Total cash costs per ounce, all-in sustaining costs and all-in costs are intended to provide additional information only and do not have standardized definitions under IFRS and should not be considered in isolation or as a substitute for measures of performance prepared in accordance with IFRS. These measures are not equivalent to net income or cash flow from operations as determined under IFRS. Although the WGC has published a standardized definition, other companies may calculate these measures differently.

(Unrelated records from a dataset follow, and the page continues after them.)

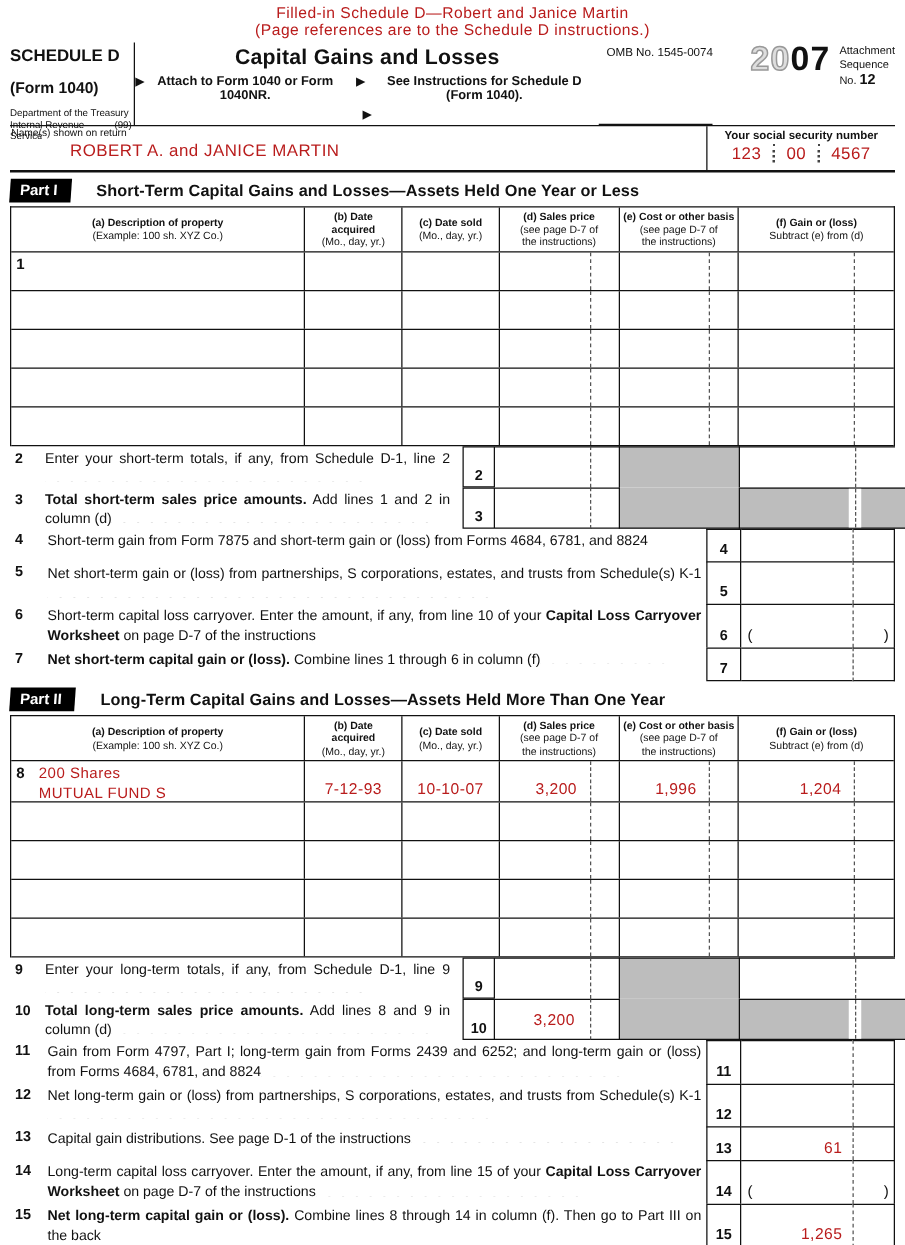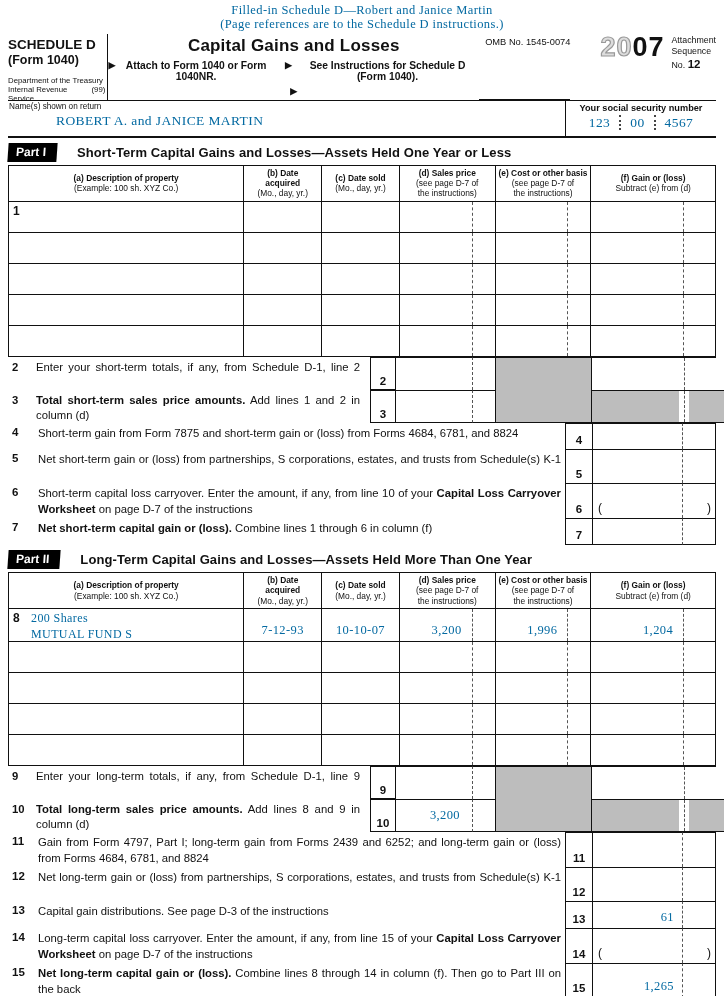"Filled-in Schedule D—Robert and Janice" .fill { color: #0369a1 -> #b91c1c; font-family: Liberation Serif, serif -> Liberation Sans, sans-serif }
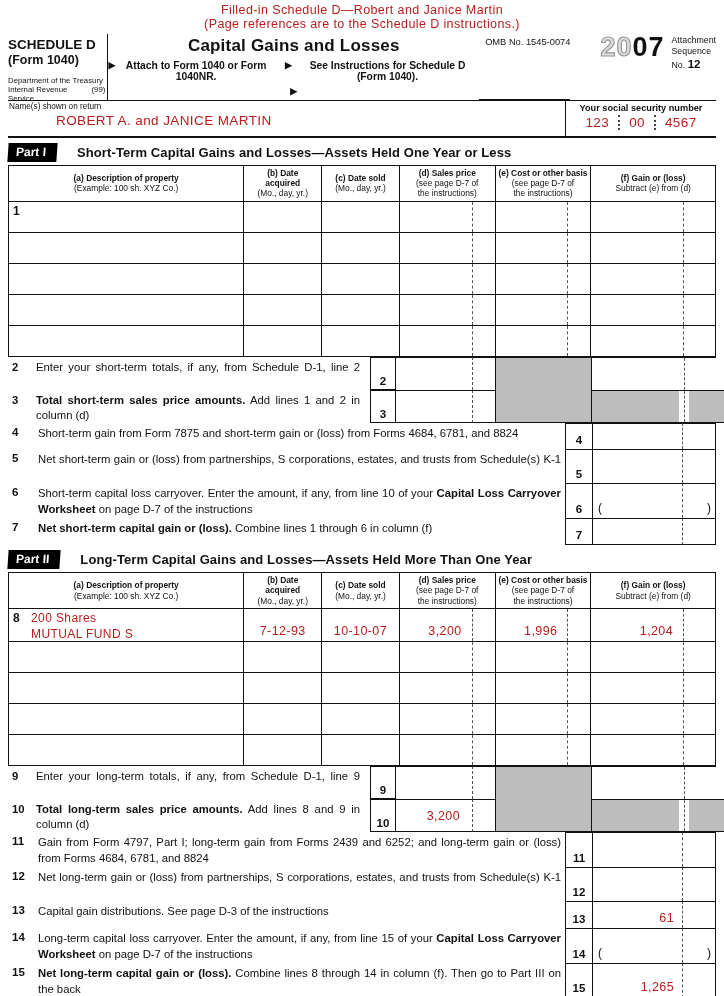"(Form 1040)" .hdr-left .form { margin-top: 1px -> 11px }
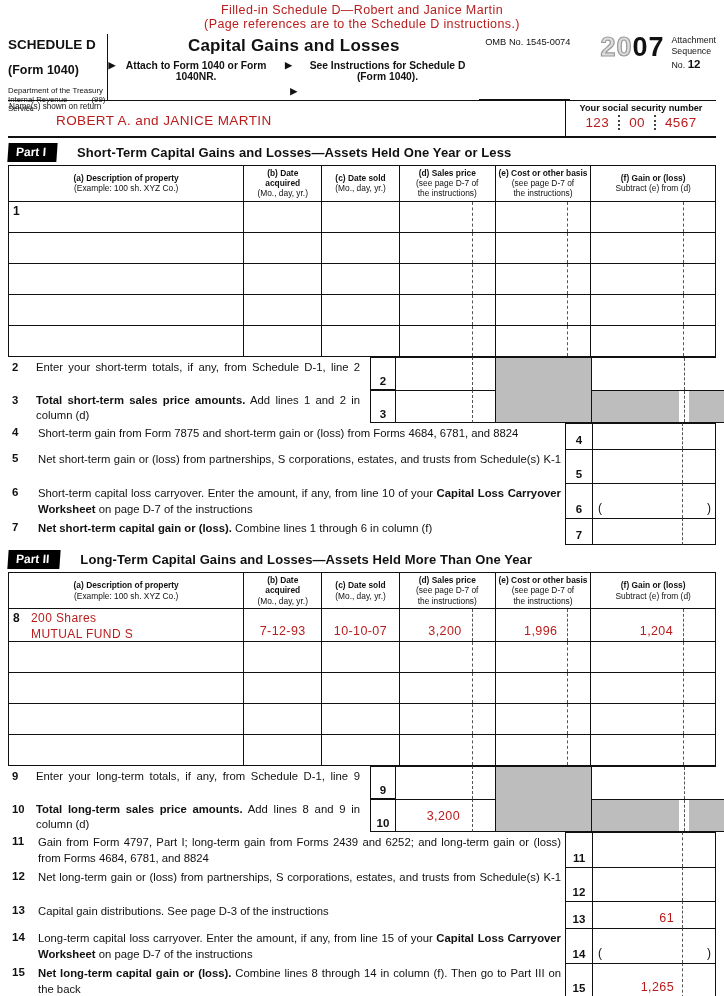"Capital gain distributions. See page" span { text: D-3 -> D-1 }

C1 cash costs per pound and all-in sustaining costs per pound are non-GAAP financial measures related to our copper mine operations. We believe that C1 cash costs per pound enables investors to better understand the performance of our copper operations in comparison to other copper producers who present results on a similar basis. C1 cash costs per pound excludes royalties and production taxes and non-routine charges as they are not direct production costs. All-in sustaining costs per pound is similar to the gold all-in sustaining costs metric and management uses this to better evaluate the costs of copper production. We believe this measure enables investors to better understand the operating performance of our copper mines as this measure reflects all of the sustaining expenditures incurred in order to produce copper. All-in sustaining costs per pound includes C1 cash costs, sustaining capital expenditures, sustaining leases, general and administrative costs, minesite exploration and evaluation costs, royalties and production taxes, reclamation cost accretion and amortization and write-downs taken on inventory to net realizable value.
Barrick will provide a full reconciliation of these non-GAAP financial measures when the Company reports its quarterly results on May 5, 2021.
Includes Nevada Gold Mines’ 60% equity share of South Arturo.